Zhitong Finance App News, China Traditional Chinese Medicine (00570) and the offender Sinopharm Group Gongyu Co., Ltd. jointly announced that on February 9, 2024, the offeror requested the board of directors to submit proposals to the planned shareholders to privatize the company. If approved, it would lead to the cancellation of the stock's listing status on the Hong Kong Stock Exchange. The cancellation price of HK$4.6 per plan share cancelled in cash according to the plan is about 34.11% higher than the closing price of HK$3.43 per share reported on the Hong Kong Stock Exchange on the last trading day. The company has applied to the Hong Kong Stock Exchange to resume share trading from 9:00 a.m. on February 22, 2024. The company expects net profit to increase 85%-95% year-on-year in 2023.

Comment: Whether privatization is reasonable, the key depends on whether the price is in line with the valuation level. With the current price premium of 34.11%, privatization of almost 1.05 pb (Pb caliber at the end of 2023) is OK. The reason for privatization is that the company currently has limited functions as a public financing platform; after privatization, it is conducive to streamlining the company's governance, enterprise and equity structure, and improving management efficiency. Ultimately, success depends on whether the shareholder Ping An Life agrees, because the return on investment over the years has not been significant at this price, and of course it is not ruled out to make a compromise with returning the funds in a hurry due to lack of capital. It opened on the 22nd. Considering that the privatization process takes half a year, there are capital costs, and there is also a risk that the privatization implied vote will fail, so it is expected that there will be discounts. If the discount is less than 0.85, you can consider risk-free arbitrage, which is not very interesting.

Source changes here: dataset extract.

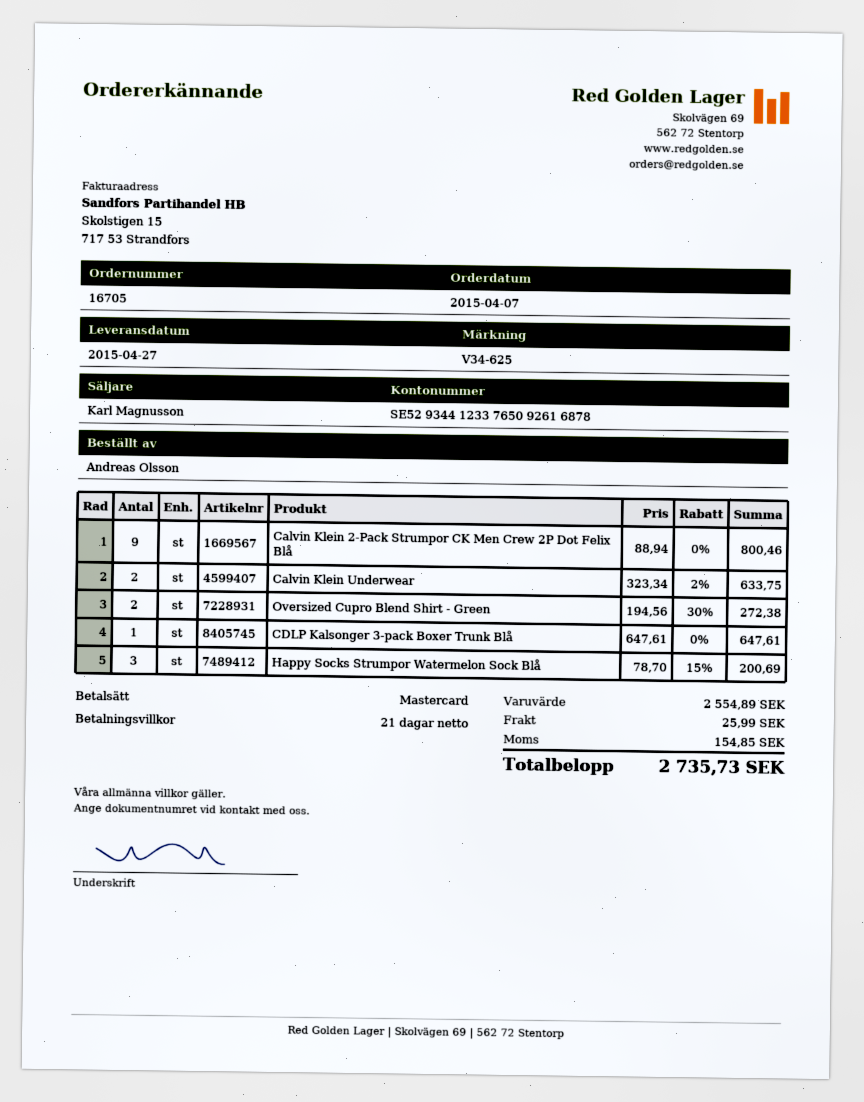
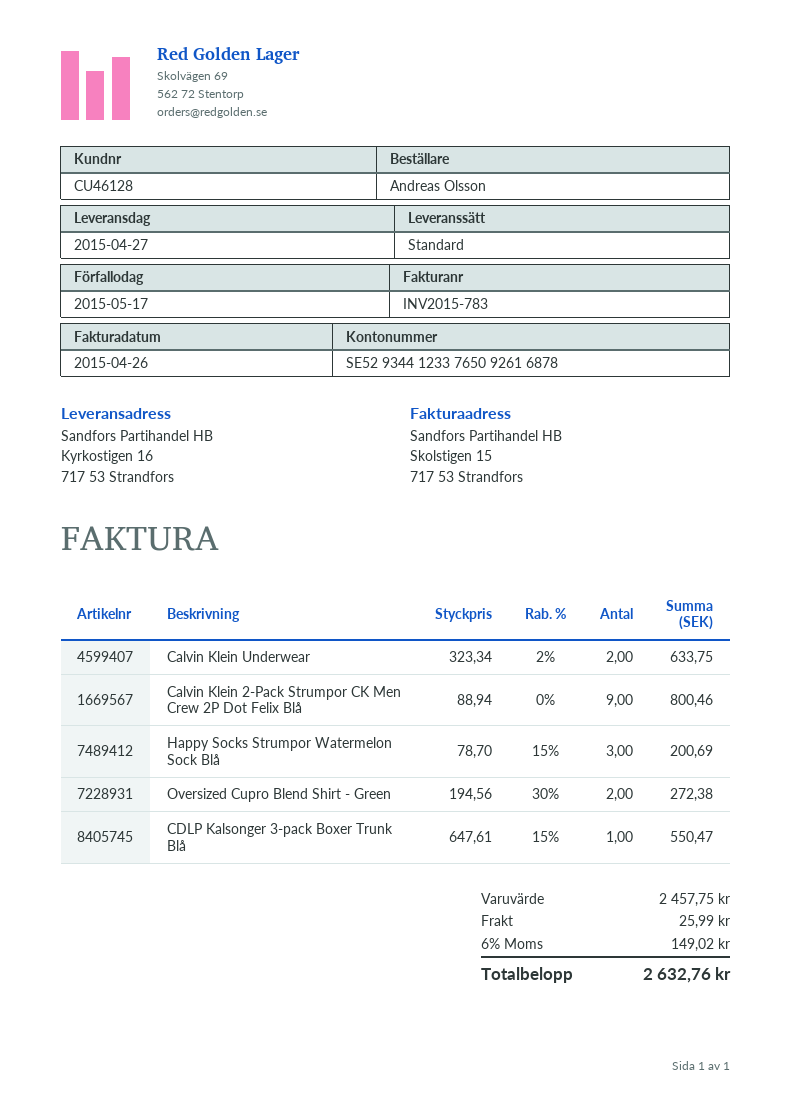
CDLP Kalsonger 3-pack Boxer Trunk Blå: 1 x 647.61 = 647.61 -> 1 x 647.61 - 15% = 550.47
subtotal: 2554.89 -> 2457.75
tax: 154.85 -> 149.02
total: 2735.73 -> 2632.76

[Key Announcements Nuggets]

JD Health (06618): The share reward program was adopted, and the first entry advantage in the distribution network continues to improve

According to the Zhitong Finance App, JD Health (06618) announced that the company will issue 500,000 new shares on February 21, 2024 in accordance with the adoption of the initial public offering after-sales share incentive plan on November 23, 2020. The company's net revenue and profit both increased in the third quarter of 2023.

Comment: The JD Health Share Offering Award Program is expected to catalyze performance. JD Health is the largest online healthcare platform in China. It is also a leader in the digital transformation of the medical industry chain. Relying on the “first entry point for online health consumption”, JD Health became the “first stop” for many well-known pharmaceutical companies; in 2023, many new specialty drugs, including the innovative diabetes drugs Saiyining and Adalox, the new anti-tumor drug larotinib, the new anti-AIDS drug Compound, and the new drug Upatinib sustained-release tablets to treat atopic dermatitis, were launched one after another at JD Health. Recent catalysis: Recently, JD Health and the global pharmaceutical company Daiichi Sankyo (China) Investment Co., Ltd. reached a cooperation. The company is headquartered in Tokyo, Japan. It is a multinational pharmaceutical group with a history of more than 100 years and strives to become a “global innovative pharmaceutical company with competitive advantages in the field of oncology.” Win-win cooperation is expected to bring growth. Currently, offline pharmacies are overcrowded, profits are declining, and online advantages are constantly improving. With the liberalization of online drug purchase policies, users can also make online medical insurance payments. This is undoubtedly a major catalyst. Last year, JD Health officially launched the medical model “Beijing Medicine Thousand Investigations”, which realizes AI upgrades for applications, products, and solutions in different medical scenarios. At present, the medical model has become the technical foundation of JD Health and will continue to help innovate telemedicine services.